____ INFORMATION SHOWN

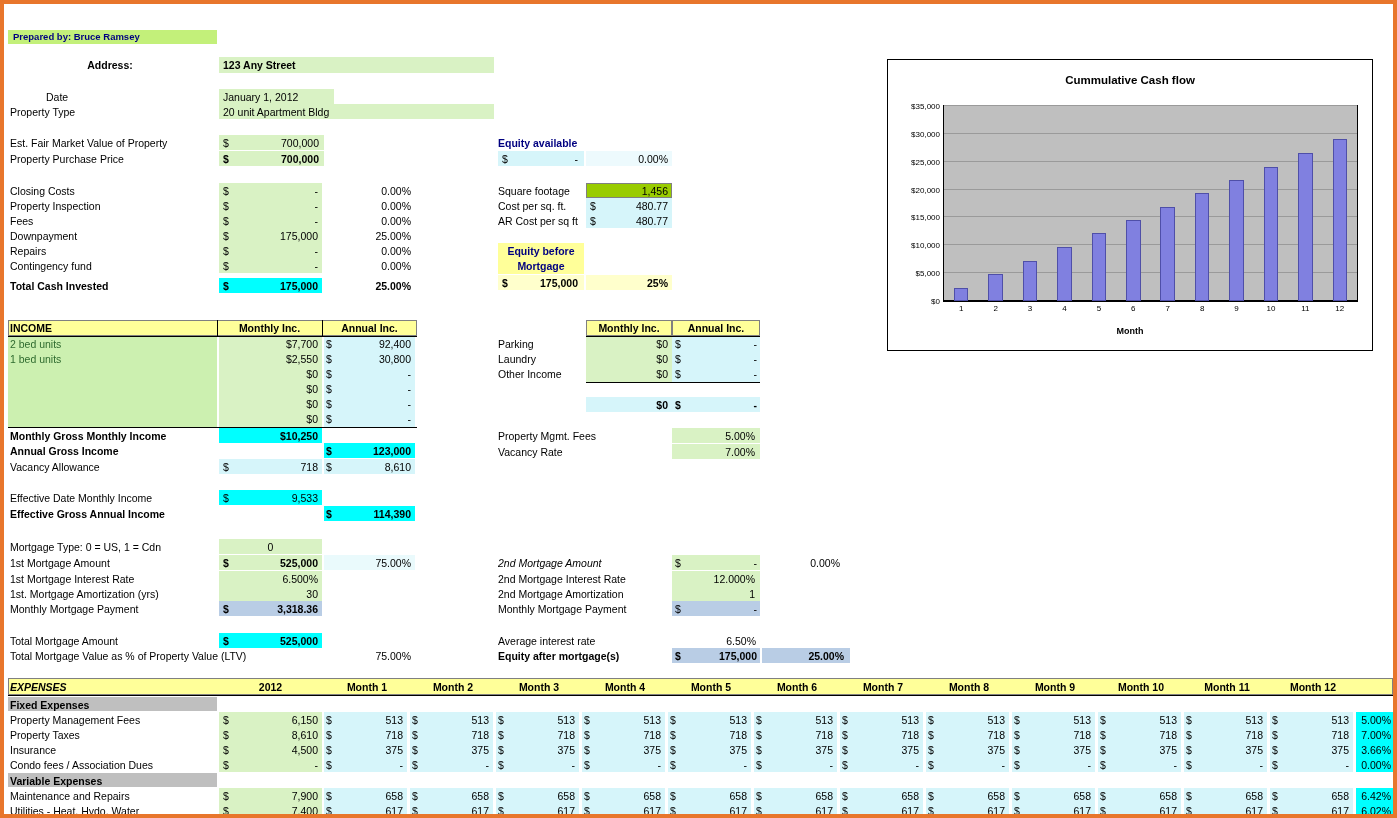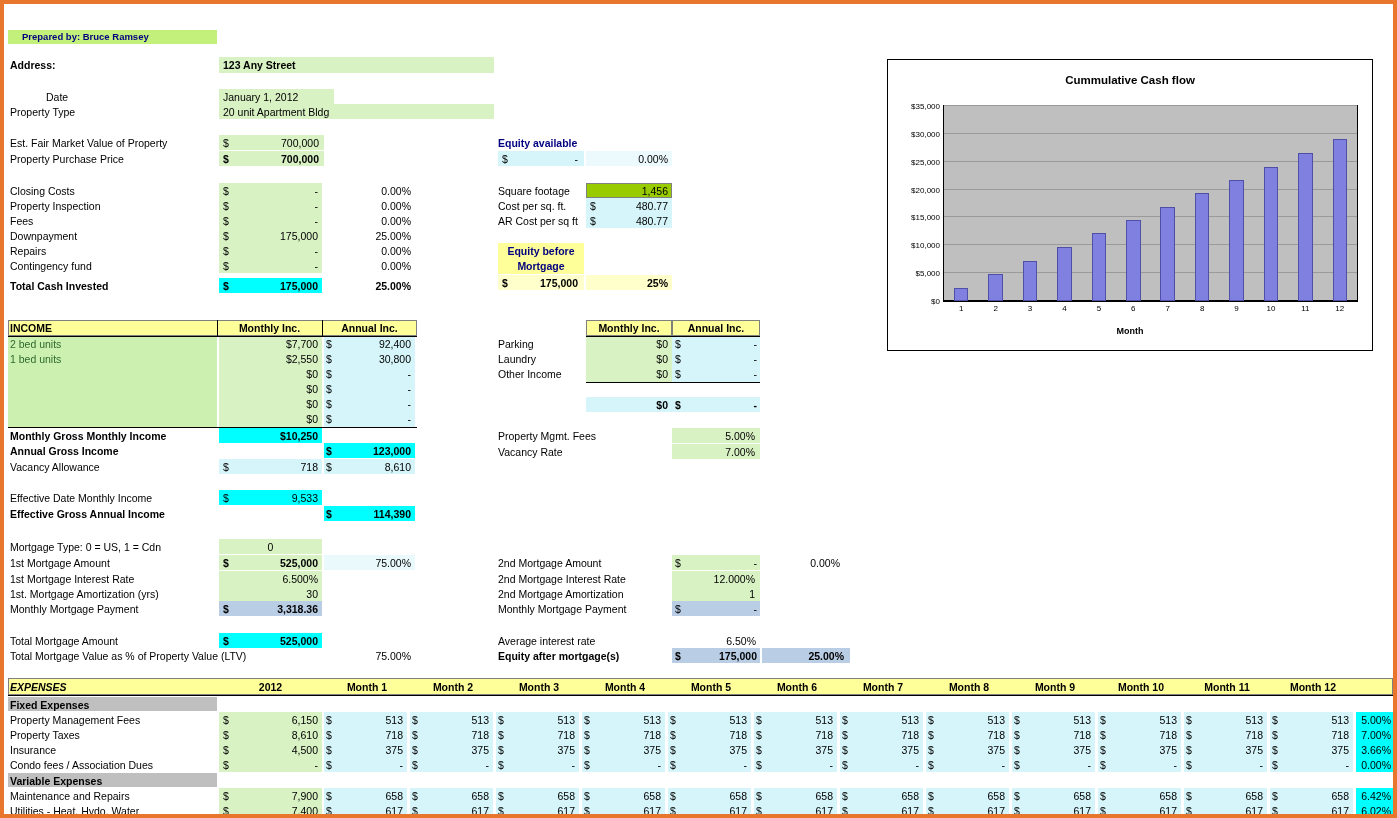"Prepared by: Bruce Ramsey" .prep { padding-left: 14px -> 5px }
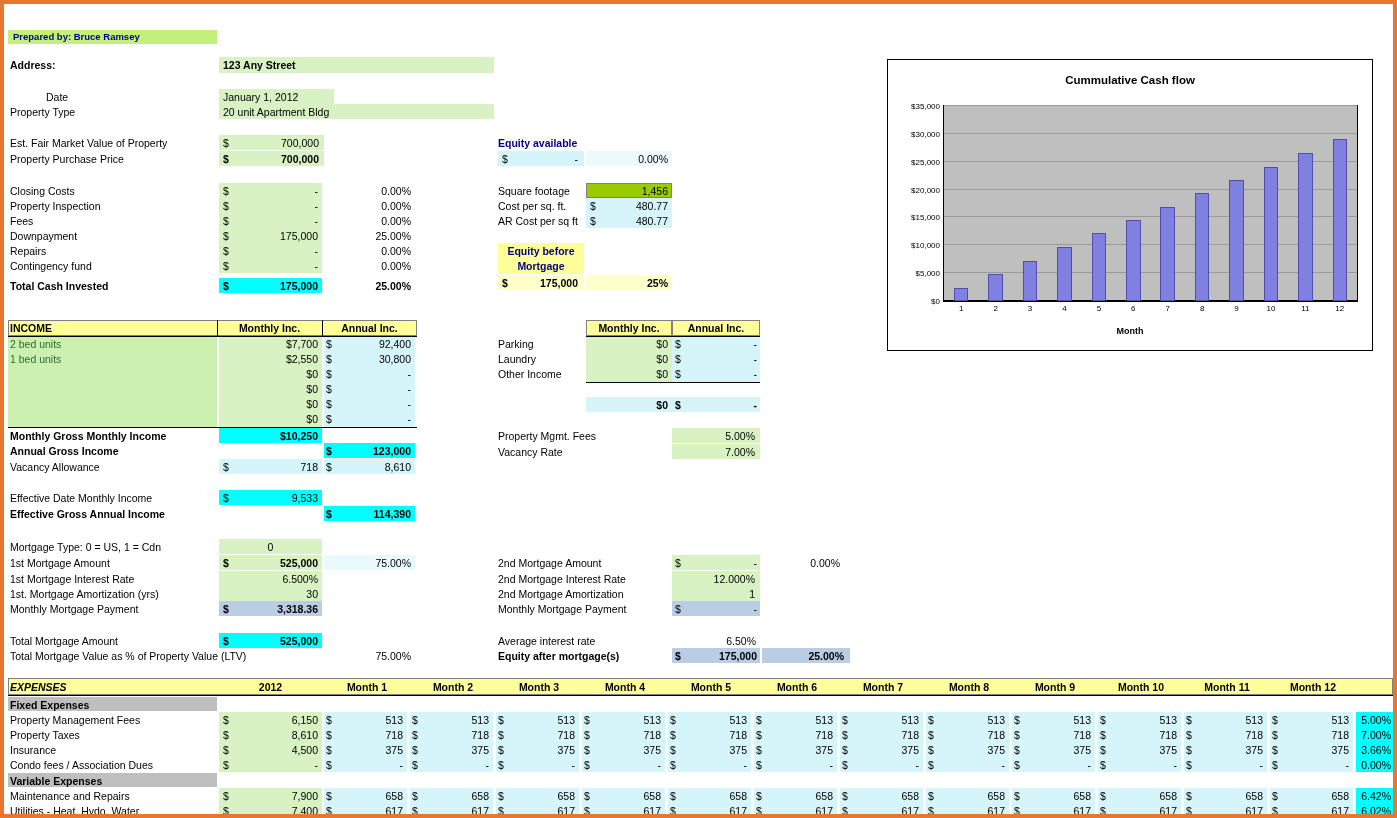"Address:" div.cell { text-align: none -> center }
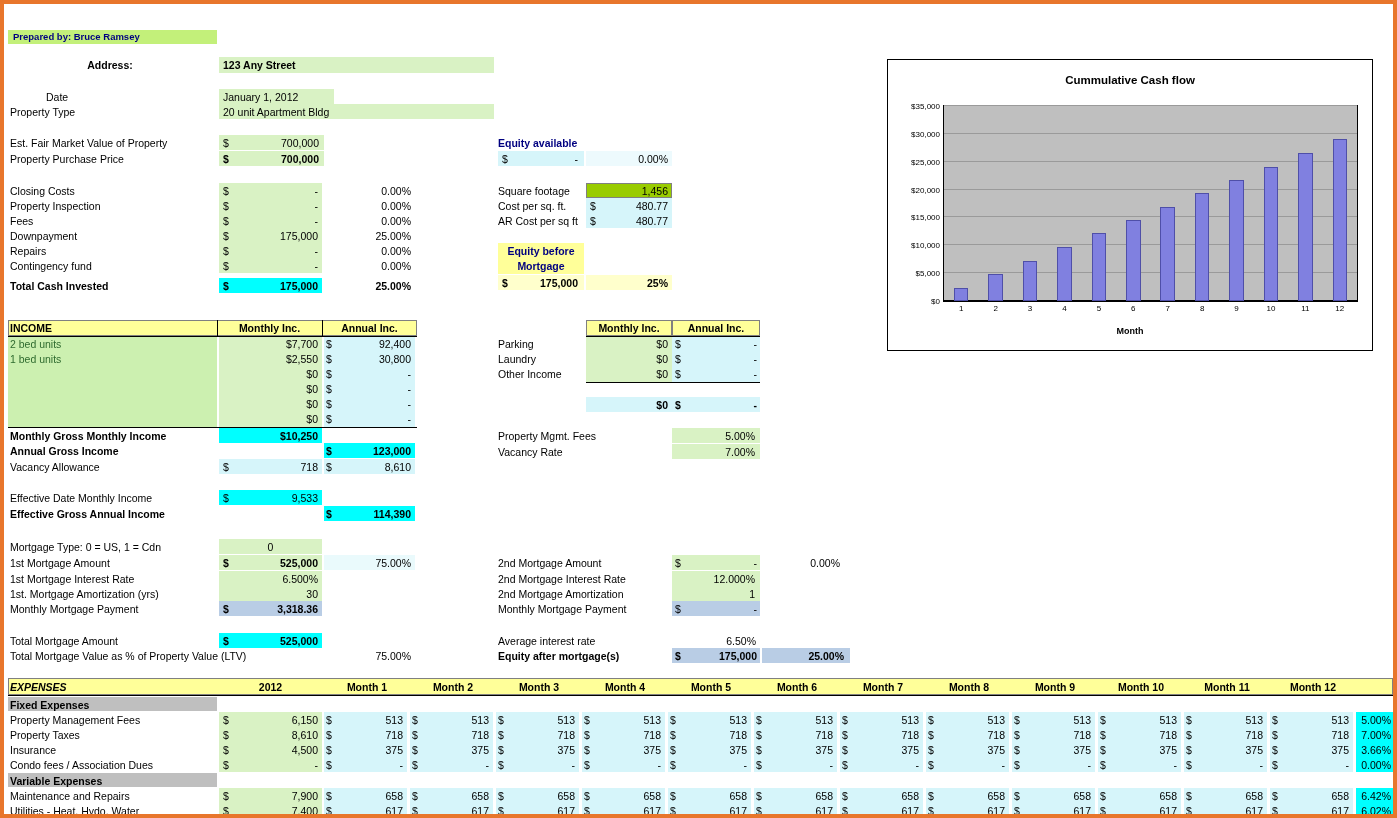"2nd Mortgage Amount" div.cell { font-style: none -> italic }
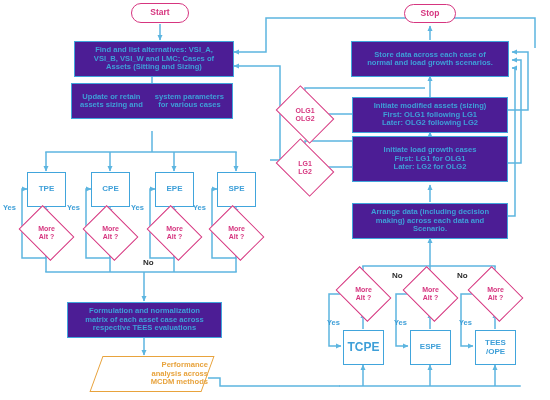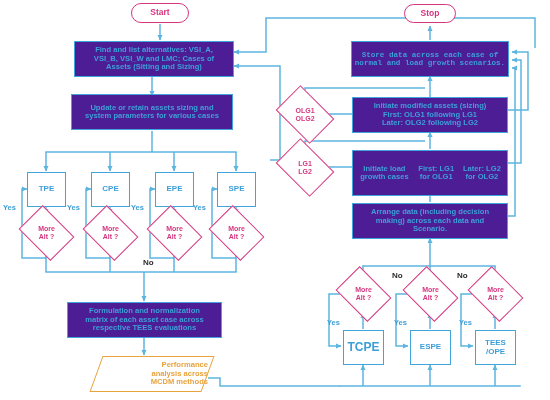"Store data across each case" div.node { font-family: Liberation Mono, monospace -> none }
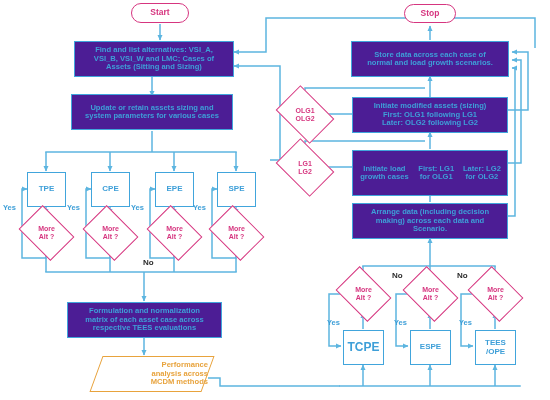"Update or retain assets sizing" div.node { flex-direction: column -> row; top: 94px -> 83px }
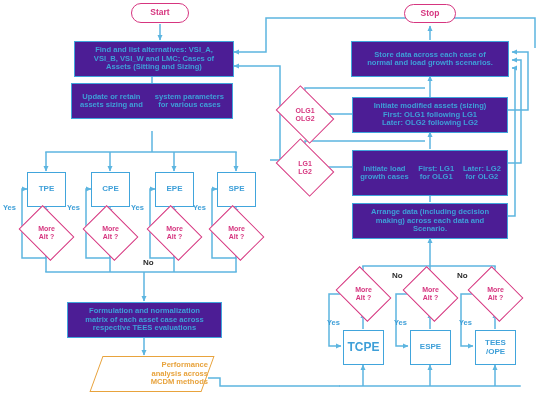"Initiate load growth cases" div.node { flex-direction: row -> column; top: 150px -> 136px }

________

■ EXERCISE DETAILS: Return the preceding entries exactly, each word as given, but leave out any picture.

■ RESPONSE:
"Prepared by: Bruce Ramsey" .prep { padding-left: 14px -> 5px }
"Address:" div.cell { text-align: none -> center }
"2nd Mortgage Amount" div.cell { font-style: none -> italic }
"Store data across each case" div.node { font-family: Liberation Mono, monospace -> none }
"Update or retain assets sizing" div.node { flex-direction: column -> row; top: 94px -> 83px }
"Initiate load growth cases" div.node { flex-direction: row -> column; top: 150px -> 136px }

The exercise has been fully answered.